- [Brief] Which of the lines below contain the string "common"? Pull each one out of the data.

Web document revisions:
####################

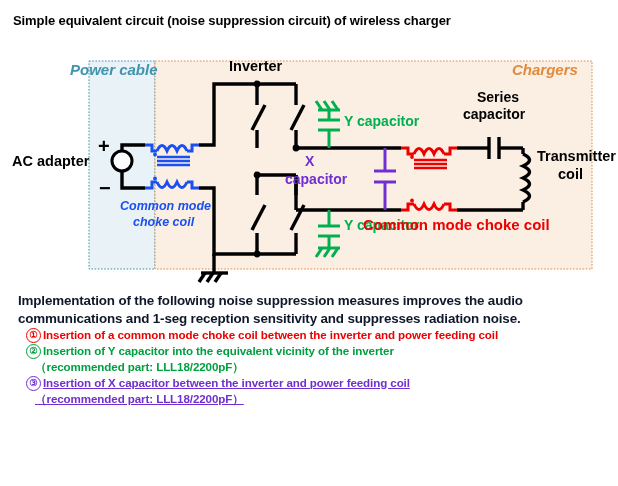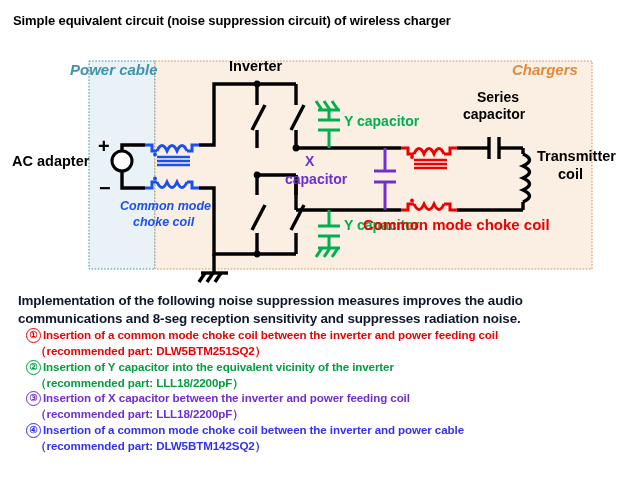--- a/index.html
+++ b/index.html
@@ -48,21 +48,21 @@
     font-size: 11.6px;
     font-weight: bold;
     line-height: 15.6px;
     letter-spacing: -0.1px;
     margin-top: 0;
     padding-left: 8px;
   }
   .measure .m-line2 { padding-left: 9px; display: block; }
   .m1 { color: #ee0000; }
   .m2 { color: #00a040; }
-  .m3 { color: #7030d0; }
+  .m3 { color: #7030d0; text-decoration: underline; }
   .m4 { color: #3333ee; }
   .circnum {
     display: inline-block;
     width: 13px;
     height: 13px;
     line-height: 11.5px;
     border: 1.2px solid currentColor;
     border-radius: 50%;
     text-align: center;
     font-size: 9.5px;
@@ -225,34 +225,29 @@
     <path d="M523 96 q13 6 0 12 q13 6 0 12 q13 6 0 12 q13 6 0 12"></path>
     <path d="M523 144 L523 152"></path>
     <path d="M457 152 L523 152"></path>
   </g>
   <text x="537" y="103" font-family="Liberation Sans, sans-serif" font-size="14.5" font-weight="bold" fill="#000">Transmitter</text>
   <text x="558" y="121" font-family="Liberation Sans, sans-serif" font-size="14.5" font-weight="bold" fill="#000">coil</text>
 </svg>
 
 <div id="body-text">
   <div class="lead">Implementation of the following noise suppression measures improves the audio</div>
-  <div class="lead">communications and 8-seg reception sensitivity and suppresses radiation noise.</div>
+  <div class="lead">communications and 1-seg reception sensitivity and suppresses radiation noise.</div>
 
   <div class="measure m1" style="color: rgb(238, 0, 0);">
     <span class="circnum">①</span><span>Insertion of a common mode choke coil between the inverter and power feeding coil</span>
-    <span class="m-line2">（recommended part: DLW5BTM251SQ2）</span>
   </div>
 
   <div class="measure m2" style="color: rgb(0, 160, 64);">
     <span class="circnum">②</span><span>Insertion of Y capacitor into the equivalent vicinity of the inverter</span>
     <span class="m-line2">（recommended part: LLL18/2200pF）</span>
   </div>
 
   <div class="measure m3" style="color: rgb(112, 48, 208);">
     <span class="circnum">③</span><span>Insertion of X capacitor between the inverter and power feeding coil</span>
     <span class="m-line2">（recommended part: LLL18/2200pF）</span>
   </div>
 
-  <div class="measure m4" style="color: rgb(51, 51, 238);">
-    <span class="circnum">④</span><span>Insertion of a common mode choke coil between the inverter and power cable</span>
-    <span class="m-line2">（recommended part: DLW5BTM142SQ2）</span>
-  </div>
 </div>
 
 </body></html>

####################

- [Answer to the exercise]
     <span class="circnum">①</span><span>Insertion of a common mode choke coil between the inverter and power feeding coil</span>
-    <span class="circnum">④</span><span>Insertion of a common mode choke coil between the inverter and power cable</span>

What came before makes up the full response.